Corpus Christi and Port Aransas are hosts to a variety of wildlife including dolphins, sea turtles, and more than 400 species of birds. When pipelines are being proposed in an area or are under construction, a common question is what will happen to the existing nature and wildlife in the area. Here’s a rundown of how, and why, the Bluewater pipeline won’t affect surrounding wildlife.
Right of Ways (ROWs)
This is a common term used in utilities, especially as it pertains to water, energy, and telecommunications. So, if it seems like we refer to this term a lot, there’s a good and important reason. To refresh your memory, a right-of-way (ROW) is a permitted corridor where – in energy – existing pipelines, transmission, distribution, and distribution lines already run. We see them every day. Whether it’s the highway we’re driving on or the utility lines that deliver our electricity. You might not even notice them because they’re not always in plain sight but, it’s guaranteed that you will still make use of it every day when you turn on your light, fill up your water and sit down at your computer. ROWs are an essential part of our lives and play a huge role in delivering the energy we rely on every day.
So how do ROWs tie into wildlife? Since pipelines like Bluewater are already built along an existing right-of-way corridor, they don’t run the risk of affecting the region’s local wildlife that has lived alongside the infrastructure for decades. An added safety measure is the numerous scientists, including marine biologists and species experts, who use their professional expertise to evaluate and minimize the risks to the surrounding environment.
Every pipeline project starts with a wildlife assessment to identify the types of wildlife along a proposed route, and the risks involved for each species. Wherever pipelines could impact sensitive species, such as sea turtles or migratory birds (for example, whooping cranes that call Port Aransas home), specific mitigation and monitoring plans are developed to minimize direct and indirect effects on their populations. By planning construction for a particular season, and sticking to a tight schedule, pipeline companies can minimize the impact on wildlife. They are also careful to adapt disruptive features bordering the pipeline right of way that might disturb animal movements.
Additionally, a number of environmental considerations are taken into account that includes but is not limited to:
- Seeking existing pipeline corridors that minimize the impact on the environment, local communities, wildlife, and cultural resources and using advanced construction techniques like horizontal directional drilling to reduce or avoid impacting natural habitats and waterways.
- From the early stages in the planning process, working with key agencies to ensure a project complies with all applicable regulations and laws, including the Clean Water Act, Endangered Species Act, National Historic Preservation Act, and others. This includes coordinating and engaging with the U.S. Army Corps of Engineers, U.S. Fish and Wildlife Service, and state and local-level regulators.
- Partnering with environmental conservation and biodiversity groups in the region and supporting education and emergency response efforts in local communities along a pipeline’s planned route.
The Role of Technology
Just like any form of construction whether it’s renovating a home, making improvements in your local community, or building a new highway, exploring and drilling for oil may disturb land and marine ecosystems. Thankfully technological advances in exploration, production, and transportation of oil and enforcement of safety and environmental laws and regulations help to avoid and reduce these effects.

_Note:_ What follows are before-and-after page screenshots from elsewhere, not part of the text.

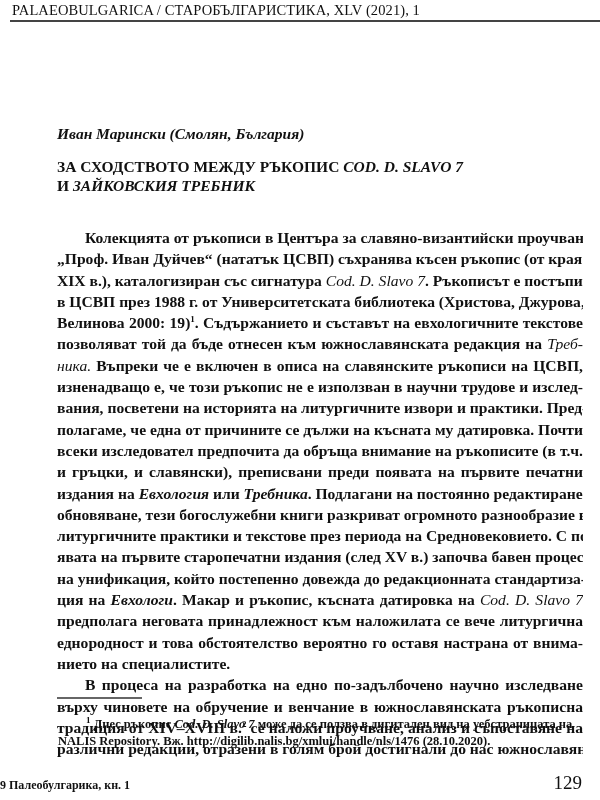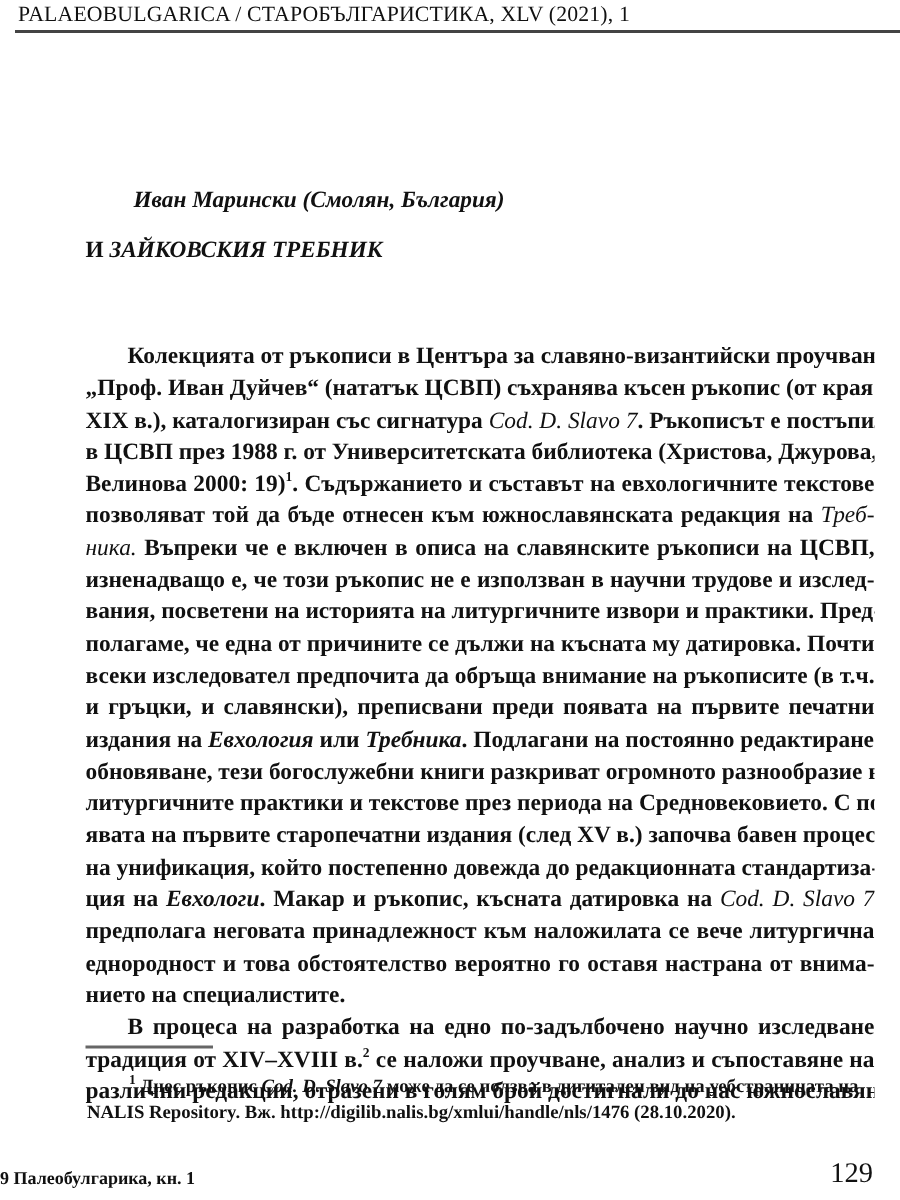"Иван Марински (Смолян, България)" .author { margin-left: 32px -> none }
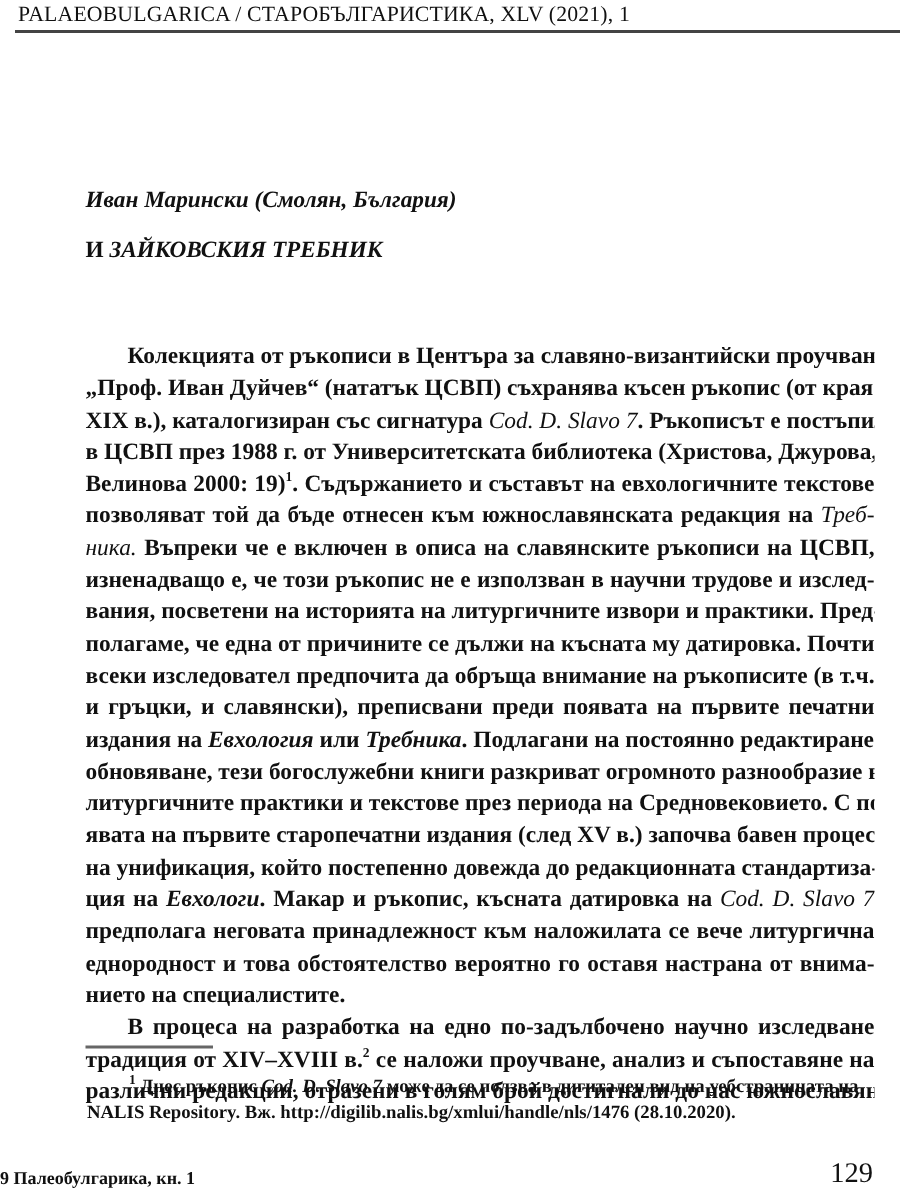"ЗА СХОДСТВОТО МЕЖДУ РЪКОПИС COD." div { html: none -> <div><span>ЗА СХОДСТВОТО МЕЖДУ РЪКОПИС </span><i>COD. D. SLAVO 7</i></div> }
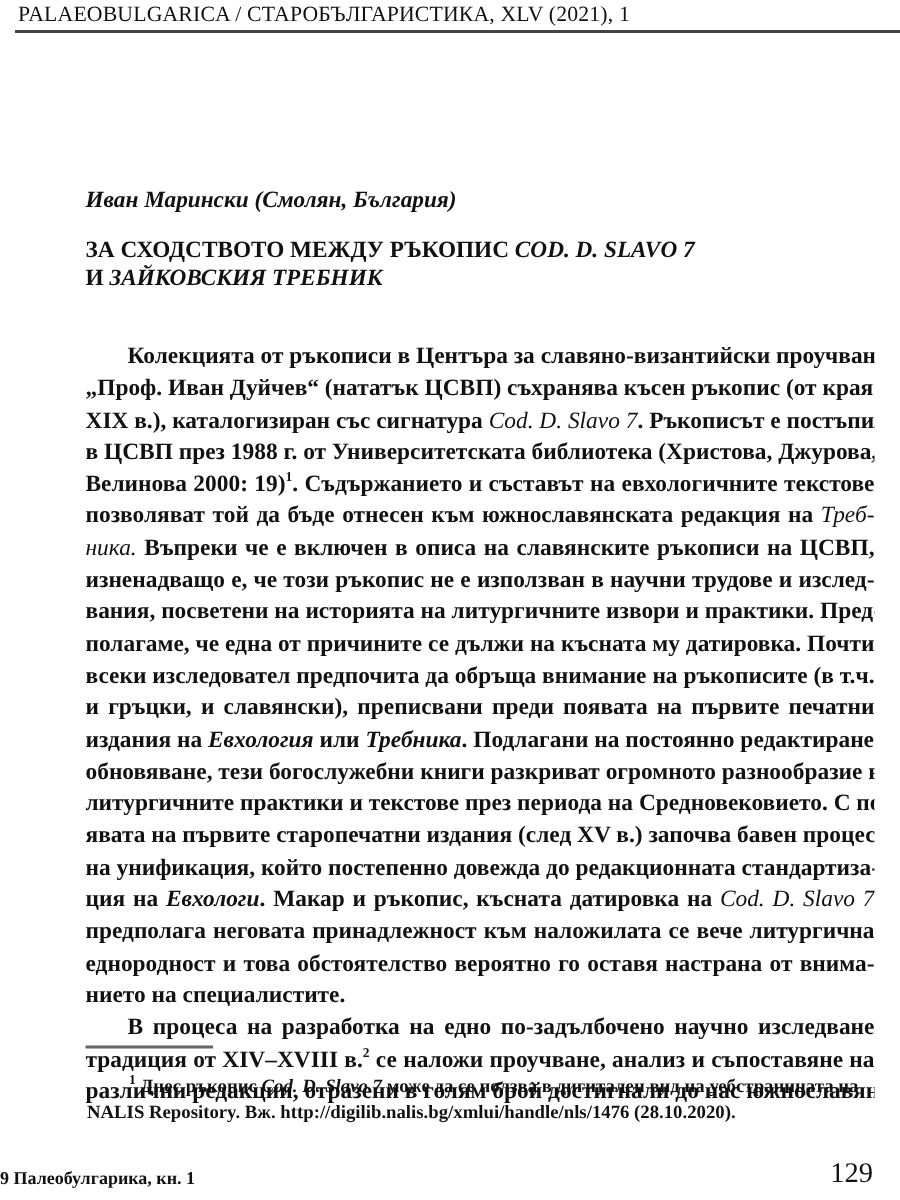"върху чиновете на обручение и" span.line { html: none -> <span>върху чиновете на обручение и венчание в южнославянската ръкописна</span> }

A number of recent technologies have made significant strides to increase the efficiency of exploration and drilling activities while also reducing the impact on the environment. Satellites, global positioning systems, remote sensing devices, and 3-D and 4-D seismic technologies make it possible to discover oil reserves while drilling fewer exploratory wells. Mobile and smaller drilling rigs with smaller boring holes reduce the size of the area that drilling activities affect. The use of horizontal and directional drilling also plays a big role in making it possible for a single well to produce oil from a much larger area, which reduces the number of wells necessary to develop an oil resource.
It’s important to note that anti-energy advocates may not be a fan of any of these methods. However, the reality stands that pipelines are a necessity and the most environmentally friendly option of delivering the resources we need. With Bluewater specifically, the goal is to use minimally invasive and technologically advanced methods to effectively deliver the energy we rely on in our lives while still being able to enjoy the environment around us. Like anything in nature, balance is key.
Restoring an Area after a Pipeline
After construction, the goal of a pipeline company is to return the pipeline right-of-way to as close to pre-construction conditions as possible and minimize the long-term impact on the surrounding land. During pipeline planning and operations, systems and protocols are put in place so that water crossings are monitored by environmental experts on the ground, as well by aerial patrols, to ensure the restoration process has been successful for plants and wildlife habitats. Most environmental restoration occurs within the first year following completion of construction and is subsequently monitored over the following years.